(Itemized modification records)
- - - - - - -

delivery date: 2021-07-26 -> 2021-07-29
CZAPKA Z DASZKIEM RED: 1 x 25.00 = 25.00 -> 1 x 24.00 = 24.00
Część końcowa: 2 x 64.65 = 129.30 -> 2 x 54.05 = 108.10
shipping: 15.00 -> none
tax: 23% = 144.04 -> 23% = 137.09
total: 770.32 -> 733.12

- - - - - - -

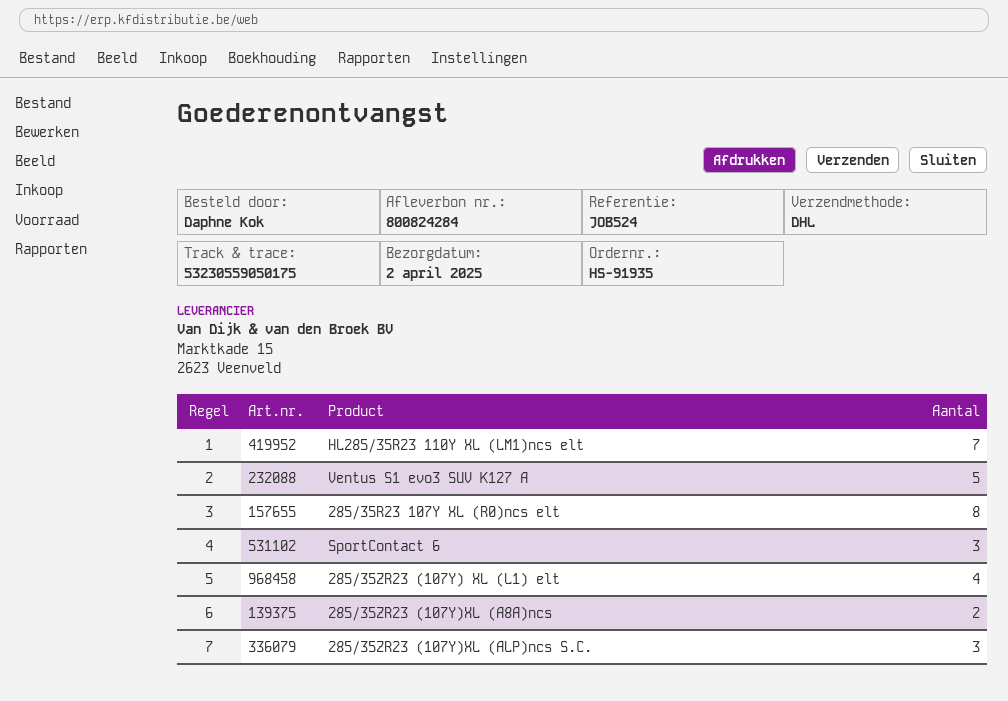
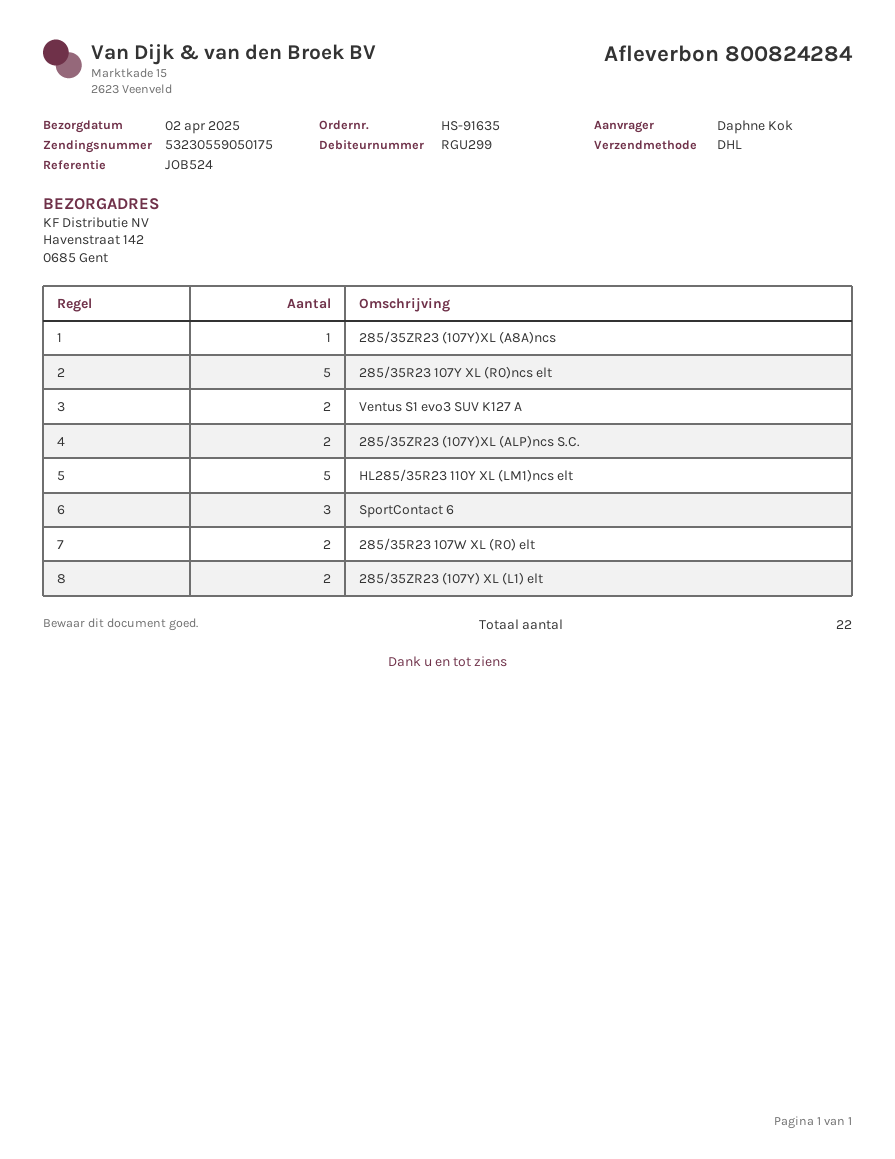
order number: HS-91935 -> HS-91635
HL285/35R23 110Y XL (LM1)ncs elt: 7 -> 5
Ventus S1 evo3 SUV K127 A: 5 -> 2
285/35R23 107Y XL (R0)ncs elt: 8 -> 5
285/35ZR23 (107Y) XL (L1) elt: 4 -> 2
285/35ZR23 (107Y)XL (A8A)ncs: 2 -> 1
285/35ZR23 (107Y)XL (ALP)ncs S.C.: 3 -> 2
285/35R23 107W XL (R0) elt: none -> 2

- - - - - - -

TASK INSTRUCTIONS
Would you print exactly, and only, the lines of the data above from the line with "CZAPKA Z DASZKIEM" through the line with "total: 770.32 -> 733.12", inclusive?

RESPONSE
CZAPKA Z DASZKIEM RED: 1 x 25.00 = 25.00 -> 1 x 24.00 = 24.00
Część końcowa: 2 x 64.65 = 129.30 -> 2 x 54.05 = 108.10
shipping: 15.00 -> none
tax: 23% = 144.04 -> 23% = 137.09
total: 770.32 -> 733.12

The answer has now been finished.